December 08, 2016 | Water in the West | News
In California, thousands of local agencies and stakeholders are working to form agencies responsible for managing high- and medium-priority groundwater basins before the June 30, 2017 deadline set by the state’s Sustainable Groundwater Management Act (SGMA). A new report highlights the political and logistical challenges of the governance process and strategies that local agencies are using to navigate them.
The report was a joint effort of the Water in the West Program at Stanford University, the Martin Daniel Gould Center for Conflict Resolution at Stanford Law School and the Center for Collaborative Policy at California State University Sacramento. (Read related policy brief.)
The main conflict stems from the lack of alignment between the scientific boundaries of groundwater basins and the political boundaries between water districts, counties, municipalities and other stakeholders. Agencies face a critical choice: to consolidate into one Groundwater Sustainability Agency (GSA) for an entire basin, or to coordinate among multiple GSAs to achieve groundwater goals.
“It seems logical for one agency to manage a groundwater basin,” said Esther Conrad, a postdoctoral Fellow at Stanford University and lead author of the report. “But given California’s history of local control over groundwater, that’s not always practical or politically feasible.”
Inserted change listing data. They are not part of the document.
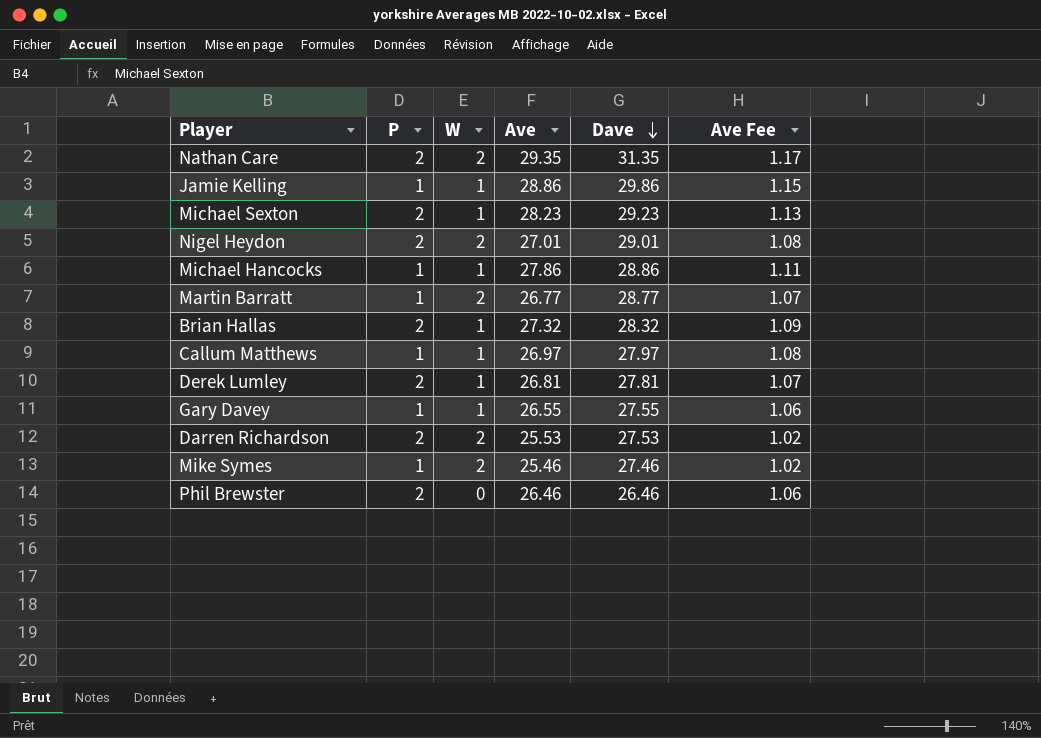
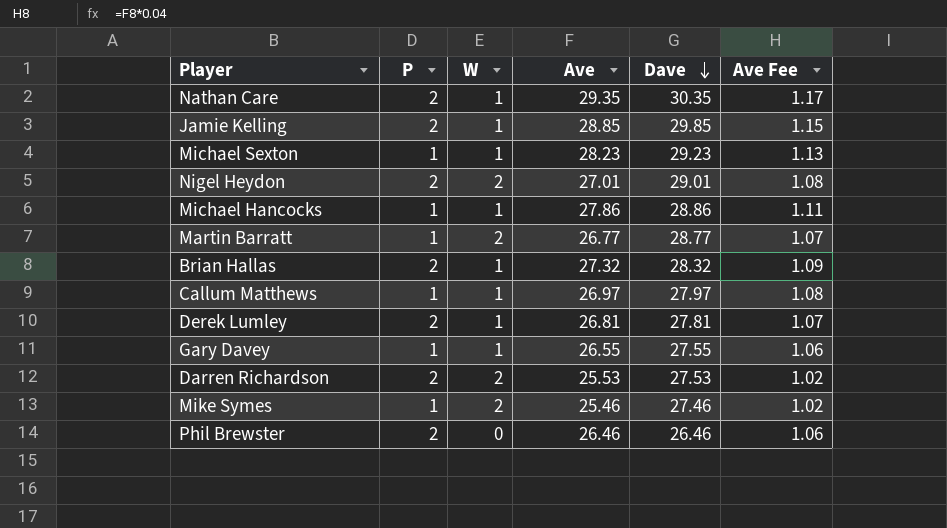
Nathan Care | W: 2 -> 1
Nathan Care | Dave: 31.35 -> 30.35
Jamie Kelling | P: 1 -> 2
Jamie Kelling | Ave: 28.86 -> 28.85
Jamie Kelling | Dave: 29.86 -> 29.85
Michael Sexton | P: 2 -> 1

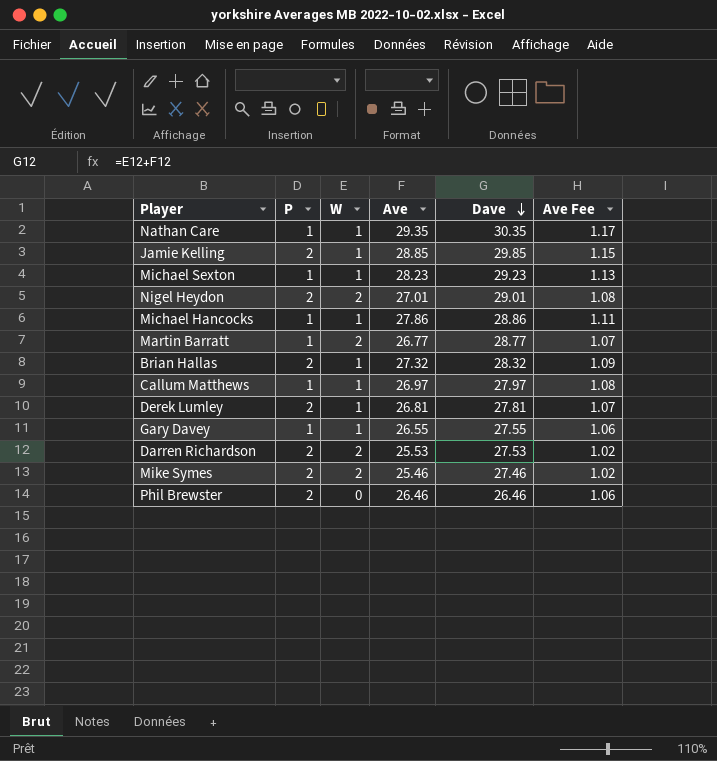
Nathan Care | P: 2 -> 1
Mike Symes | P: 1 -> 2

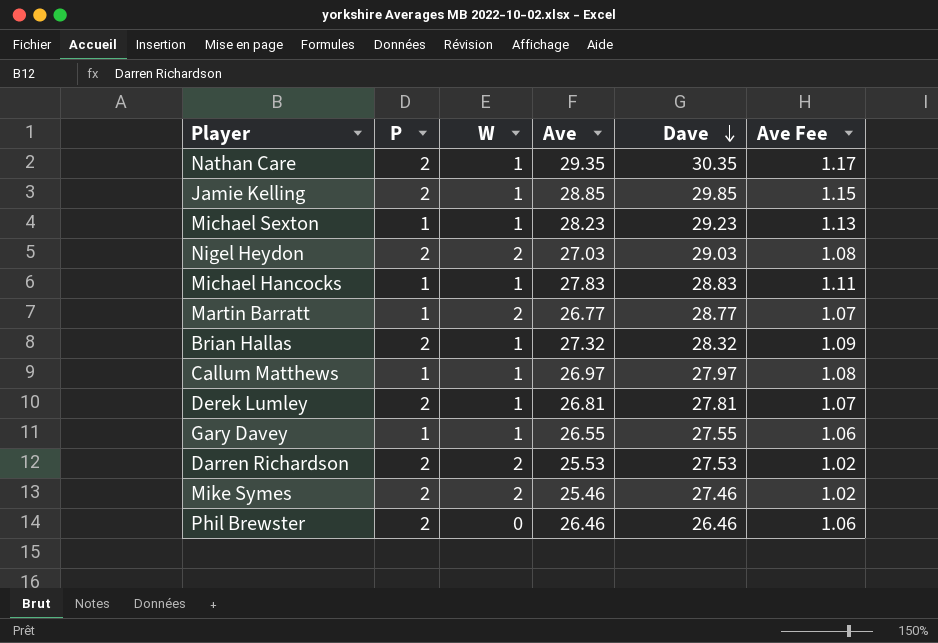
Nathan Care | P: 1 -> 2
Nigel Heydon | Ave: 27.01 -> 27.03
Nigel Heydon | Dave: 29.01 -> 29.03
Michael Hancocks | Ave: 27.86 -> 27.83
Michael Hancocks | Dave: 28.86 -> 28.83

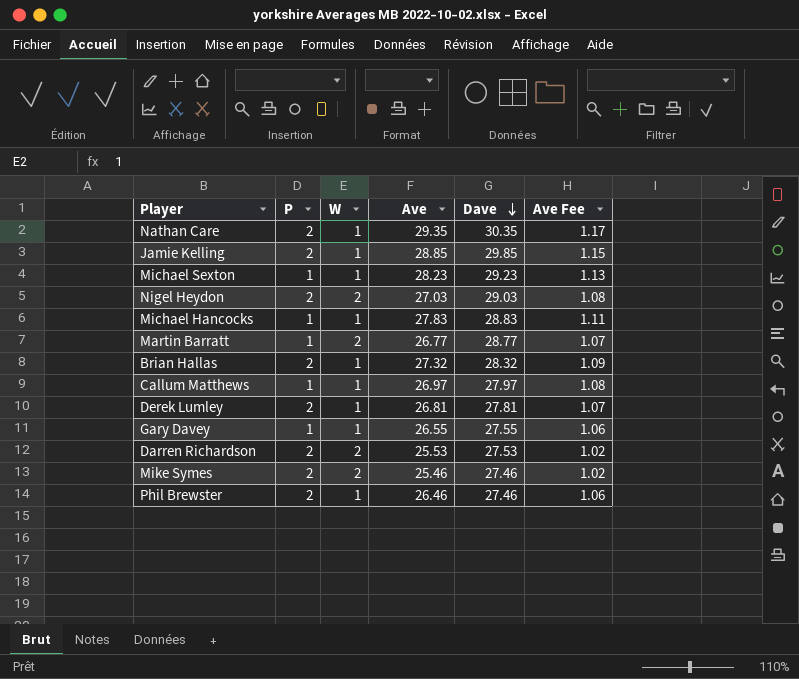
Phil Brewster | W: 0 -> 1
Phil Brewster | Dave: 26.46 -> 27.46

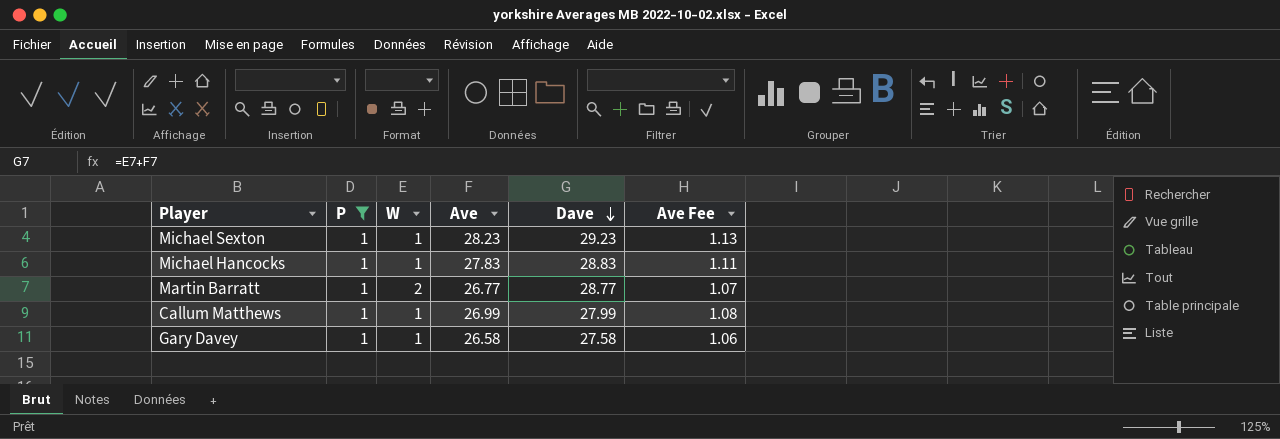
filter: none -> P = 1
Callum Matthews | Ave: 26.97 -> 26.99
Callum Matthews | Dave: 27.97 -> 27.99
Gary Davey | Ave: 26.55 -> 26.58
Gary Davey | Dave: 27.55 -> 27.58

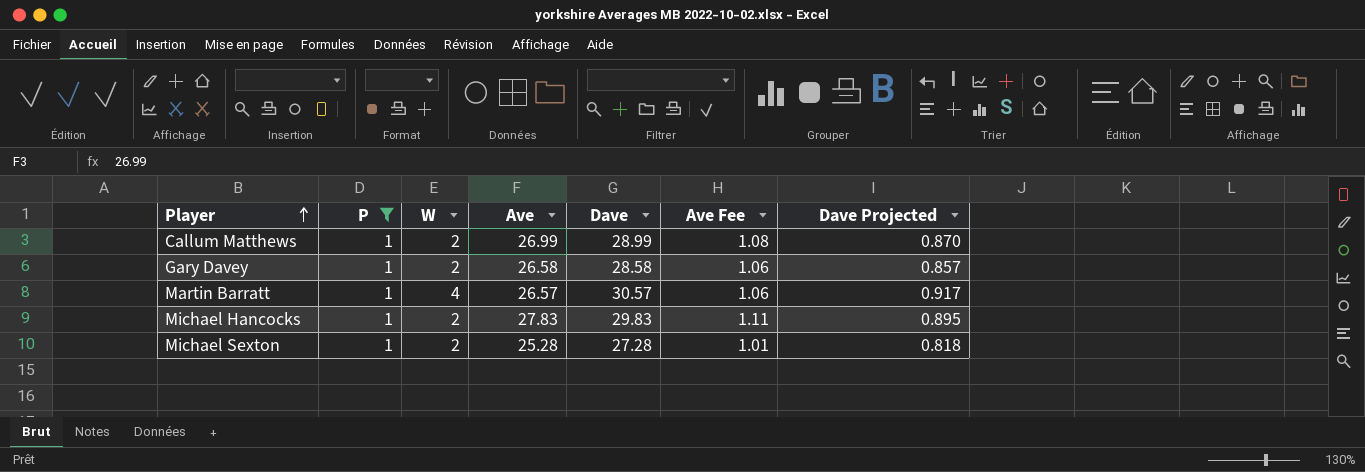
row order: Dave descending -> Player ascending
column Dave Projected | formula: none -> [Dave] * 0.03
Callum Matthews | W: 1 -> 2
Callum Matthews | Dave: 27.99 -> 28.99
Gary Davey | W: 1 -> 2
Gary Davey | Dave: 27.58 -> 28.58
Martin Barratt | W: 2 -> 4
Martin Barratt | Ave: 26.77 -> 26.57
Martin Barratt | Dave: 28.77 -> 30.57
Martin Barratt | Ave Fee: 1.07 -> 1.06
Michael Hancocks | W: 1 -> 2
Michael Hancocks | Dave: 28.83 -> 29.83
Michael Sexton | W: 1 -> 2
Michael Sexton | Ave: 28.23 -> 25.28
Michael Sexton | Dave: 29.23 -> 27.28
Michael Sexton | Ave Fee: 1.13 -> 1.01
The report’s analysis shows that as of October 31, only 13 of the 51 high- and medium-priority basins in which local agencies had filed GSA notices were covered by a single GSA. Six months before the deadline for GSA formation, it seems likely that most basins will be managed by multiple GSAs. Through eight case studies, the report identifies a range of factors that play into these decisions, including the local agencies’ ability to finance projects and concerns about autonomy.
Once formed, GSAs are required to develop and implement Groundwater Sustainability Plans designed to avoid “undesirable results” in groundwater basins such as overdraft, land subsidence, and water quality degradation. Under state regulations, multiple GSAs within a basin will need to work closely with one another, either to develop a single plan for the basin or multiple, coordinated plans.
The report finds that the presence of a convening entity can help facilitate basin-wide discussions that involve all interested parties.
“One of our key takeaways was the importance of meaningful inclusion. There are a lot of governance options under SGMA and encouraging an inclusive, basin-wide process will allow stakeholders a better understanding of their own interests, data, and resource needs,” said Janet Martinez, Senior Lecturer and Director of the Gould Negotiation and Mediation Program at Stanford Law School.
The creation of hundreds of agencies with such a daunting task ahead of them is largely unprecedented in California, a state famous for political fights over water. As the deadline for forming GSAs approaches, the report urges local agencies to start thinking about the mechanisms for GSA coordination and to leave room to make changes.
“As SGMA implementation proceeds, the needs and priorities for GSAs may shift. These arrangements need to be able to adapt to new issues over time,” said Conrad.
Funding for the report “To Consolidate or Coordinate? Status of the Formation of Groundwater Sustainability Agencies in California” was provided through an Environmental Ventures Project grant from the Stanford Woods Institute for the Environment.